Partitions of the analytical view do not have to match the partitions of the underlying base table. However, when refreshing the analytical views, having the same partitions significantly reduces computational time and memory usage in many scenarios.
Consider the following case:
default.events
.
CREATE EXTERNAL TABLE default.events (
event_id STRING,
app_id STRING,
time TIMESTAMP,
user_id STRING,
device_id STRING,
platform STRING,
sdk_version STRING,
version_code INT
)
PARTITIONED BY (
year INT,
month INT,
day INT
)
location '/warehouse/sales/events';
events_aview1
is not partitioned. Therefore, it cannot be refreshed incrementally. Any changes to the base table data results in a full refresh of the analytical view, and this recomputes the entire associated query. For very large base tables, it may cause serious problems, such as 'out of memory' errors.
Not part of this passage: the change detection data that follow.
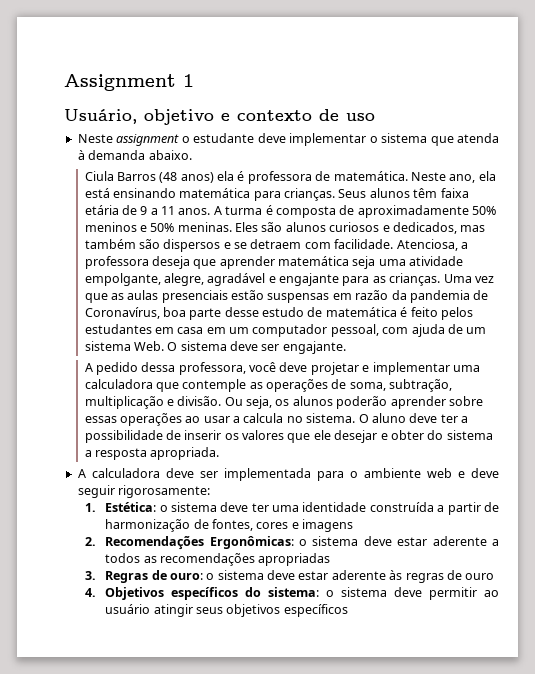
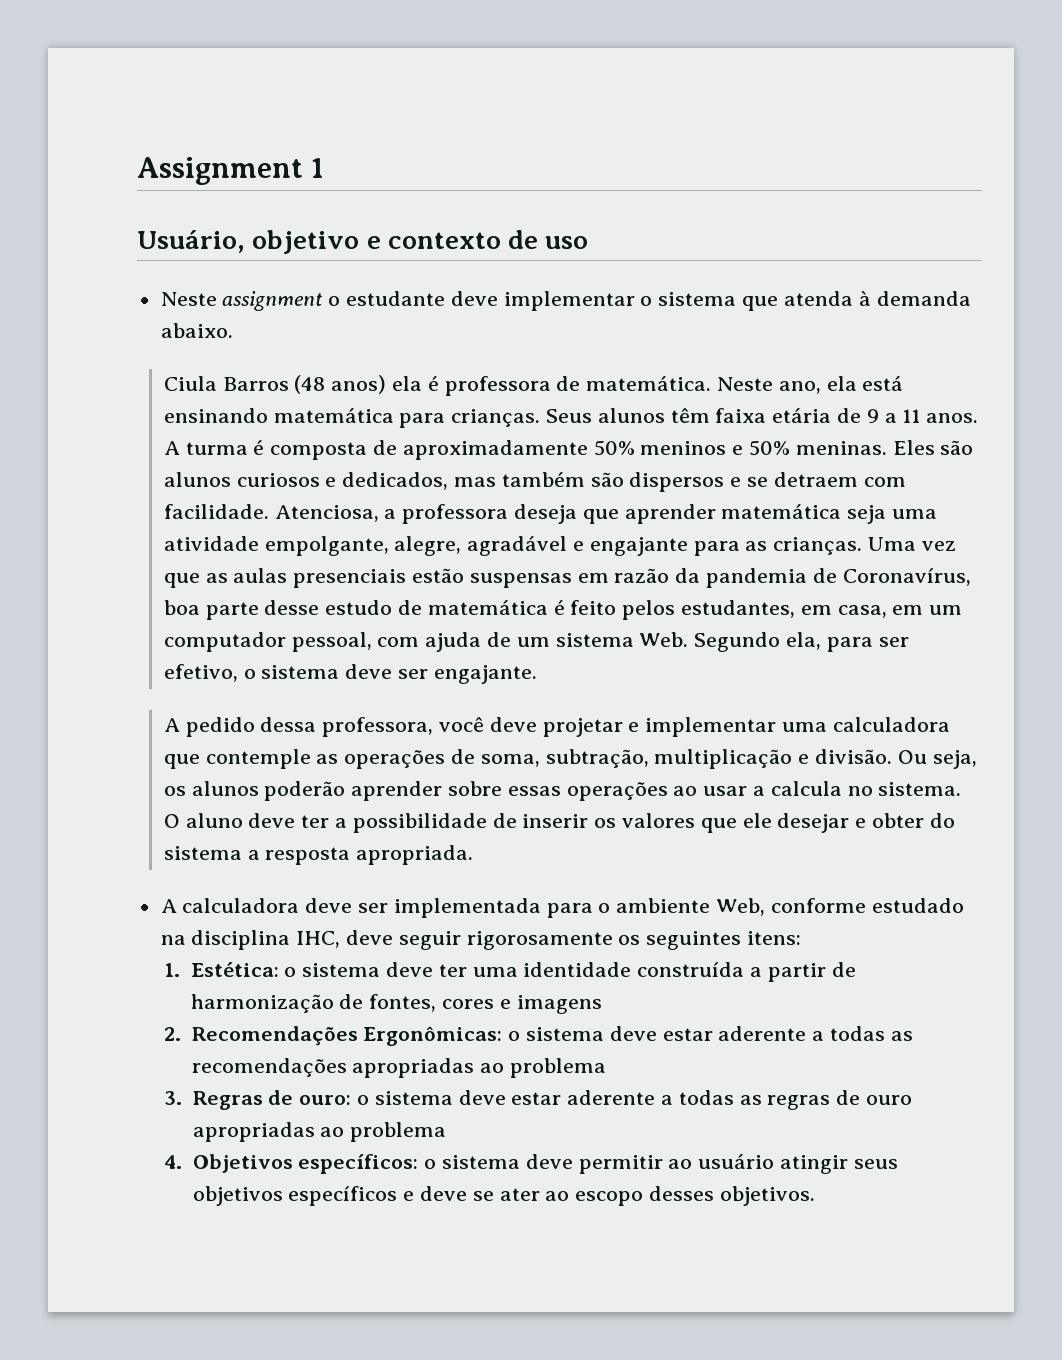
- Uma vez que as aulas presenciais estão suspensas em razão da pandemia de Coronavírus, boa parte desse estudo de matemática é feito pelos estudantes em casa em um computador pessoal, com ajuda de um sistema Web. O sistema deve ser engajante.
+ Uma vez que as aulas presenciais estão suspensas em razão da pandemia de Coronavírus, boa parte desse estudo de matemática é feito pelos estudantes, em casa, em um computador pessoal, com ajuda de um sistema Web. Segundo ela, para ser efetivo, o sistema deve ser engajante.
- A calculadora deve ser implementada para o ambiente web e deve seguir rigorosamente:
+ A calculadora deve ser implementada para o ambiente Web, conforme estudado na disciplina IHC, deve seguir rigorosamente os seguintes itens:
- 2. Recomendações Ergonômicas: o sistema deve estar aderente a todos as recomendações apropriadas
+ 2. Recomendações Ergonômicas: o sistema deve estar aderente a todas as recomendações apropriadas ao problema
- 3. Regras de ouro: o sistema deve estar aderente às regras de ouro
+ 3. Regras de ouro: o sistema deve estar aderente a todas as regras de ouro apropriadas ao problema
- 4. Objetivos específicos do sistema: o sistema deve permitir ao usuário atingir seus objetivos específicos
+ 4. Objetivos específicos: o sistema deve permitir ao usuário atingir seus objetivos específicos e deve se ater ao escopo desses objetivos.

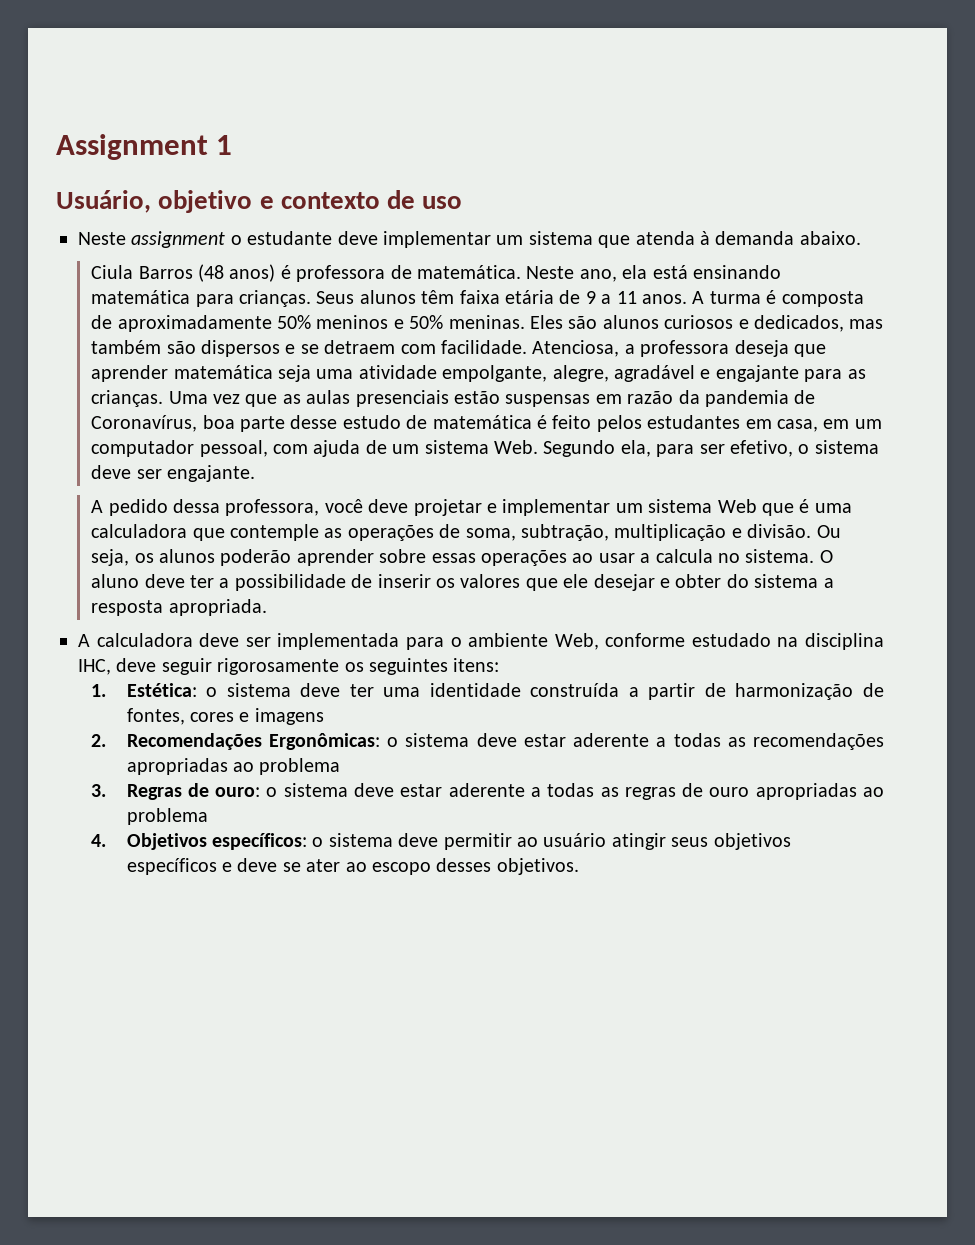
- Neste assignment o estudante deve implementar o sistema que atenda à demanda abaixo.
+ Neste assignment o estudante deve implementar um sistema que atenda à demanda abaixo.
- Ciula Barros (48 anos) ela é professora de matemática.
+ Ciula Barros (48 anos) é professora de matemática.
- Uma vez que as aulas presenciais estão suspensas em razão da pandemia de Coronavírus, boa parte desse estudo de matemática é feito pelos estudantes, em casa, em um computador pessoal, com ajuda de um sistema Web. Segundo ela, para ser efetivo, o sistema deve ser engajante.
+ Uma vez que as aulas presenciais estão suspensas em razão da pandemia de Coronavírus, boa parte desse estudo de matemática é feito pelos estudantes em casa, em um computador pessoal, com ajuda de um sistema Web. Segundo ela, para ser efetivo, o sistema deve ser engajante.
- A pedido dessa professora, você deve projetar e implementar uma calculadora que contemple as operações de soma, subtração, multiplicação e divisão.
+ A pedido dessa professora, você deve projetar e implementar um sistema Web que é uma calculadora que contemple as operações de soma, subtração, multiplicação e divisão.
create analytical view events_aview1 stored as parquet as (select count(*), platform, sdk_version from events group by 2, 3);
The analytical view events_aview2
partitions the data along the same dimensions as the base table, and in the same order. This facilitates incremental refresh of the analytical view. Only the partitions of the analytical view that correspond to changed partitions of the base table must be recomputed.
create analytical view events_aview2
partitioned by (year, month, day)
stored as parquet
as (select count(*), platform, sdk_version,
year, month, day
from events
group by 2, 3, 4, 5, 6);
The analytical view events_aview3
is based on a logical view
lv1
that accesses a single table. It partitions the data along the
same dimensions as the base table. This facilitates incremental refresh of the
analytical view. When the data in the base table changes, only the partitions of the
analytical view that correspond to changed partitions must be recomputed.
Note that using a self-join in the logical view constitutes multiple table references, and cannot benefit from incremental refresh.
create view lv1 as select platform, sdk_version, year,
month, day from events where year=2016 and month=2;
create analytical view events_aview3
partitioned by (year, month, day)
stored as parquet
as (select count(*), platform, sdk_version,
year, month, day
from lv1
group by 2, 3, 4, 5, 6);